最近,学会発表や症例報告に初挑戦する後輩を指導する機会が増えてきたため,academic writingの参考書を読み漁っています。この本は先日書店に平積みされておりジャケ買いしましたが,とてもわかりやすく自分自身も勉強になったので紹介したいと思います。

パラグラフとは学術発表における「段落」のことですが,和文における段落とは意味合いが異なり,
“topic sentence→supporting sentence (→concluding sentence)の順に書く”
“One paragraph, one message”
などの原則があります。各パラグラフがそれぞれ一つの論証として完結しており,パラグラフの冒頭で示したtopic sentence(=パラグラフで主張したいメッセージ)を連ねていくことで論理展開が完成します。
英文での学術報告はparagraph writingが必須ですが,裏を返せばparagraph writingを遵守して文章作成を行えば読みやすい文章になり,topic sentenceの主張を裏付けるためにどのようなsupport sentenceが必要なのか,ということも明確になるため初学者ほどこの原則を意識しながら執筆を進める必要があります。
この本では医師が学術報告の際に習得すべき必須スキルであるparagraph writingについて,パラグラフに含めるべき内容や注意すべきポイントなどが例文を踏まえながらわかりやすく解説されています。
「学会スライドにダメ出しを食らいまくって落ち込んだ」
「病歴要約を指導医に提出したら赤文字だらけで頭を抱えた」
誰もが若手の頃に経験したことがあると思いますが,学術報告の論理構成がうまくいかない初学者の多くはパラグラフの枠組みを理解しておらず,まとまりのない文章を書いてしまっているように思います。
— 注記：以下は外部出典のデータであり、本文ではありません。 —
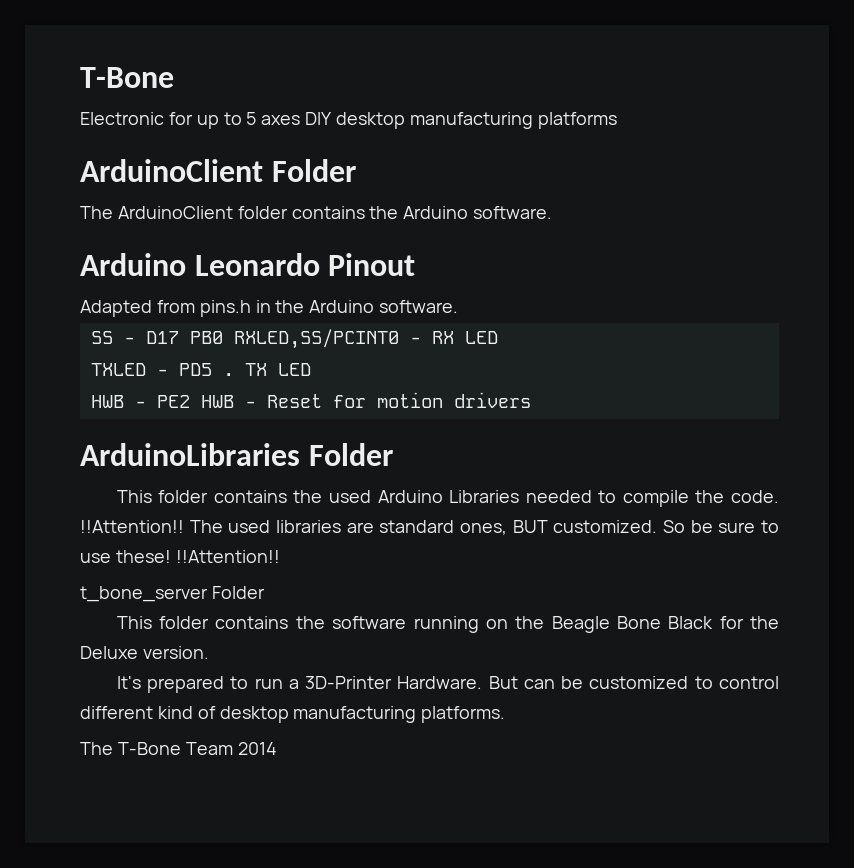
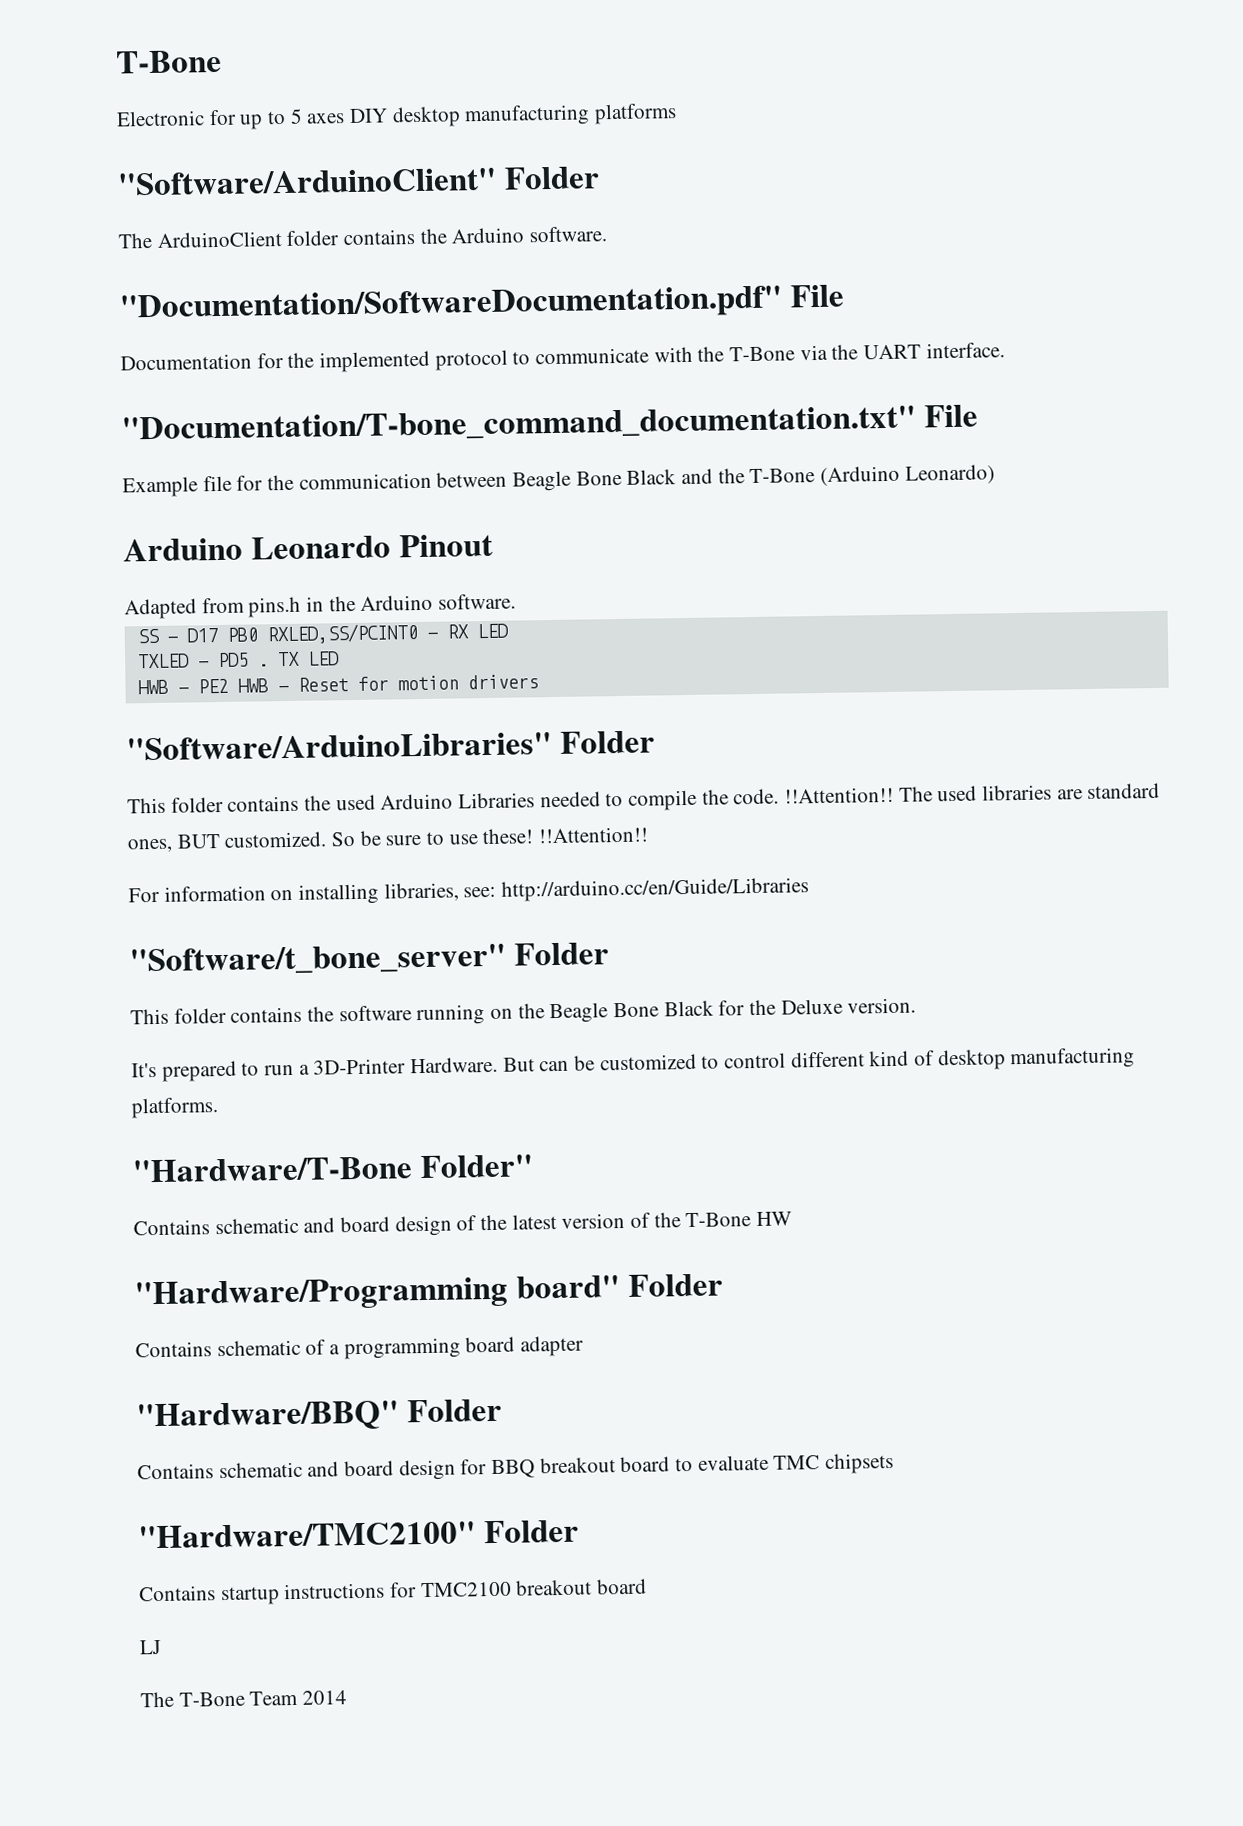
[80,159,263,182] ArduinoClient -> [117,167,497,196] "Software/ArduinoClient"
(553, 212) none -> [119,284,844,325] [120,342,1005,373] [121,404,978,444] [122,464,995,498] // "Documentation/SoftwareDocumentation.pdf" File // Documentation for the implemented protocol to communicate with the T-Bone via the UART interface. // "Documentation/T-bone_command_documentation.txt" File // Example file for the communication between Beagle Bone Black and the T-Bone (Arduino Leonardo)
[80,443,300,466] ArduinoLibraries -> [126,732,552,761] "Software/ArduinoLibraries"
[80,586,208,602] t_bone_server -> [128,877,810,905] [129,943,506,976] For information on installing libraries, see: http://arduino.cc/en/Guide/Libraries // "Software/t_bone_server"
(506, 714) none -> [132,1154,533,1183] [133,1211,793,1237] [134,1273,723,1312] [135,1335,585,1360] [136,1398,502,1433] [137,1452,895,1481] [138,1519,579,1549] [139,1578,648,1606] [139,1639,162,1655] // "Hardware/T-Bone Folder" // Contains schematic and board design of the latest version of the T-Bone HW // "Hardware/Programming board" Folder // Contains schematic of a programming board adapter // "Hardware/BBQ" Folder // Contains schematic and board design for BBQ breakout board to evaluate TMC chipsets // "Hardware/TMC2100" Folder // Contains startup instructions for TMC2100 breakout board // LJ

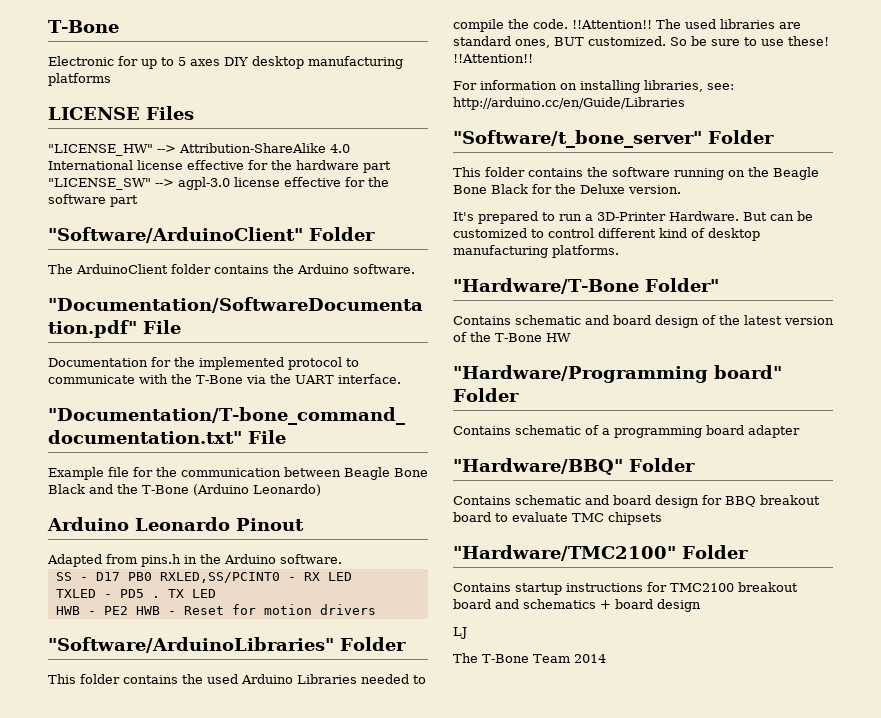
(678, 114) none -> [48,106,194,120] [48,143,350,156] [48,160,391,173] [48,177,389,190] [48,194,138,207] // LICENSE Files // "LICENSE_HW" --> Attribution-ShareAlike 4.0 International license effective for the hardware part "LICENSE_SW" --> agpl-3.0 license effective for the software part
(648, 1586) none -> [495,599,701,612] and schematics + board design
そのため適切なparagraph writingはこの状況を脱却する第一歩になるかもしれません。
例えば学会発表であれば「1スライド1メッセージ,トピックセンテンスをスライドタイトルにする」というルールであらかじめ記載内容を決めてからスライドを作成し始めると視認性が高く,過不足のないスライドになり,病歴要約においてもparagraph writingを意識しながら記載することで,論理的な文章構成になるはずです。
個人的に印象に残ったのは,本の中に「paragraph writingはスキル」という表現が登場するのですが,以前紹介した”できる研究者の論文生産術”という書籍でも「文章の生産性は才能ではなく,身につけられるスキル」という同様の表現がありました。academic writingの原則を理解し,実践を繰り返すことで書くこと自体が上達し,生産性も向上するのだと信じてトレーニングしていこうと思いました。
とはいってもparagraph writingはあくまで「パラグラフの書き方に関するお作法」で,他にもacademic writingでは
- 適切な用語や表現を使用している
- 剽窃や孫引きなどの不正な引用を行わない
- Reporting guidelines (例:症例報告→CARE,観察研究→STROBE,RCT→CONSORTなど)を遵守している
- 各誌の投稿規定を遵守している
などポイントを挙げ始めるときりがないため,メンターの指導が重要であるのも事実です。今後もメンタリングに役立つ書籍を探し求めていこうと思います。